• _WHAT TO WORK ON_: Below this line is a set of entries; quote exactly the lines from the line that contains "add ot-helm https://ot-container-kit.github.io/helm-charts/" to the line that contains "- 501: Feature", both lines included.

Top of MATERIAL FOR THE TASK

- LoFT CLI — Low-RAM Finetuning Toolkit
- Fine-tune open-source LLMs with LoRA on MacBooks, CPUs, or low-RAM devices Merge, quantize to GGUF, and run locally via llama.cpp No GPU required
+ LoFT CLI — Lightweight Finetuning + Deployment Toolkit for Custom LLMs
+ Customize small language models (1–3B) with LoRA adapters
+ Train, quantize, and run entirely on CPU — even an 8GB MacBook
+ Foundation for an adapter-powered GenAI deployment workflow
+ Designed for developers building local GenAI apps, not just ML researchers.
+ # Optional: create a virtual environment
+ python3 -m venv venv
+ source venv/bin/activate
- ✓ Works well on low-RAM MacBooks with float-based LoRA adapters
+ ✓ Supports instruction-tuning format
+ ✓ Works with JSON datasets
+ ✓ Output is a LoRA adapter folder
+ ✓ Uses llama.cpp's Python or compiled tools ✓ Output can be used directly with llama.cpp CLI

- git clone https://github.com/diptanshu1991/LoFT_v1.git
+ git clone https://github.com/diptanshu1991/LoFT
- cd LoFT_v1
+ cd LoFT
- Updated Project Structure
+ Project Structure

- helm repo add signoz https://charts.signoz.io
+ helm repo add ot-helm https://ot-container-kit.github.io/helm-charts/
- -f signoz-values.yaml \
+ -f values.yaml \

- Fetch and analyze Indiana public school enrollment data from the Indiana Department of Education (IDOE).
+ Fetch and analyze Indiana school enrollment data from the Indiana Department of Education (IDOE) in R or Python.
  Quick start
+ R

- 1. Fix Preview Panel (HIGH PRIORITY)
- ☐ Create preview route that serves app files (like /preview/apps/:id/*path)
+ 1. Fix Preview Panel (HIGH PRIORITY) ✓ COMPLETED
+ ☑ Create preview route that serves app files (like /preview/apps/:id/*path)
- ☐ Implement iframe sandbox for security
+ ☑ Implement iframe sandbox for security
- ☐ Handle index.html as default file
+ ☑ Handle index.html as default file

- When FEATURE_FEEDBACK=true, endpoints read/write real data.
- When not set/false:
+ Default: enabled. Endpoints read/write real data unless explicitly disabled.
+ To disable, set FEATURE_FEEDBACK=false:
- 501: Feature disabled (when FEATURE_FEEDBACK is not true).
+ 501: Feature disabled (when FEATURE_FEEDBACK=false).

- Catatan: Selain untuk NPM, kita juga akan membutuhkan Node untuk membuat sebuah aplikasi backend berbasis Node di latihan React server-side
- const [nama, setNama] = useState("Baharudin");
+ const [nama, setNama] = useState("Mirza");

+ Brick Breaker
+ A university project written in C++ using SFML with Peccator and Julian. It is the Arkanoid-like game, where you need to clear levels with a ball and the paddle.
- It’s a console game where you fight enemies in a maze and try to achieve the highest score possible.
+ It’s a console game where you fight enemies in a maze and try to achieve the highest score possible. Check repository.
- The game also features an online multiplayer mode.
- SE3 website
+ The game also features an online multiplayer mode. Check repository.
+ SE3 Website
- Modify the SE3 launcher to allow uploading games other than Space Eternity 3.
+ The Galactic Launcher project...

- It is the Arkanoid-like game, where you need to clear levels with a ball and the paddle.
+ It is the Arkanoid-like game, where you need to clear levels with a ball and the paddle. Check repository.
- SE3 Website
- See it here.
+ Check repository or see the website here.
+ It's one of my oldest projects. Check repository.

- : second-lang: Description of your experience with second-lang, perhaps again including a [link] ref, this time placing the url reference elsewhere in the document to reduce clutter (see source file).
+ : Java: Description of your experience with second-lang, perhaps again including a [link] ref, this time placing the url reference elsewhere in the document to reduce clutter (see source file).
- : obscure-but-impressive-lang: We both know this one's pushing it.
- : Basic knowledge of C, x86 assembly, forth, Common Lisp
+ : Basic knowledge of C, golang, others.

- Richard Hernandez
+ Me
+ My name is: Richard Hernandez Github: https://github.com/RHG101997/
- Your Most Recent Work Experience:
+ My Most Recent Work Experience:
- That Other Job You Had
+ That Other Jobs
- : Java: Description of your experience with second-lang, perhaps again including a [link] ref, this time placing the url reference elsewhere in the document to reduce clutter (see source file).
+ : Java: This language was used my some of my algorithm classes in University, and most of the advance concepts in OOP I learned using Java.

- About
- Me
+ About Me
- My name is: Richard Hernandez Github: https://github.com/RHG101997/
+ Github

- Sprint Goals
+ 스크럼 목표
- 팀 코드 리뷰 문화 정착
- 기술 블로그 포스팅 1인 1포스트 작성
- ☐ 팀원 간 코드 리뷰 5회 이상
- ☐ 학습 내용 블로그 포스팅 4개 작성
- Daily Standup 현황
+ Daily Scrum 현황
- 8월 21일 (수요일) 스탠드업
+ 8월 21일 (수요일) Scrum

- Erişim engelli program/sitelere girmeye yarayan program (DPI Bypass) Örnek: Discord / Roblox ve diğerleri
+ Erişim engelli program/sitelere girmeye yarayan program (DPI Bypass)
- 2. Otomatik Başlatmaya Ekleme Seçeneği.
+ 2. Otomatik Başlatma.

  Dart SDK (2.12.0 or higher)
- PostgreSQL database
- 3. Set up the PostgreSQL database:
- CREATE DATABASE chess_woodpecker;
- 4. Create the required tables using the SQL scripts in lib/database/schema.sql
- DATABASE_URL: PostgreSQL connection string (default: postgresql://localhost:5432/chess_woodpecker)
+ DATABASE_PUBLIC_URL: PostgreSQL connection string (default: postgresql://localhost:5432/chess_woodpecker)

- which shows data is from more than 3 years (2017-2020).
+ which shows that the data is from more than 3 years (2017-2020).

Bottom of MATERIAL FOR THE TASK

• _THE COMPLETED TASK_:
+ helm repo add ot-helm https://ot-container-kit.github.io/helm-charts/
- -f signoz-values.yaml \
+ -f values.yaml \

- Fetch and analyze Indiana public school enrollment data from the Indiana Department of Education (IDOE).
+ Fetch and analyze Indiana school enrollment data from the Indiana Department of Education (IDOE) in R or Python.
  Quick start
+ R

- 1. Fix Preview Panel (HIGH PRIORITY)
- ☐ Create preview route that serves app files (like /preview/apps/:id/*path)
+ 1. Fix Preview Panel (HIGH PRIORITY) ✓ COMPLETED
+ ☑ Create preview route that serves app files (like /preview/apps/:id/*path)
- ☐ Implement iframe sandbox for security
+ ☑ Implement iframe sandbox for security
- ☐ Handle index.html as default file
+ ☑ Handle index.html as default file

- When FEATURE_FEEDBACK=true, endpoints read/write real data.
- When not set/false:
+ Default: enabled. Endpoints read/write real data unless explicitly disabled.
+ To disable, set FEATURE_FEEDBACK=false:
- 501: Feature disabled (when FEATURE_FEEDBACK is not true).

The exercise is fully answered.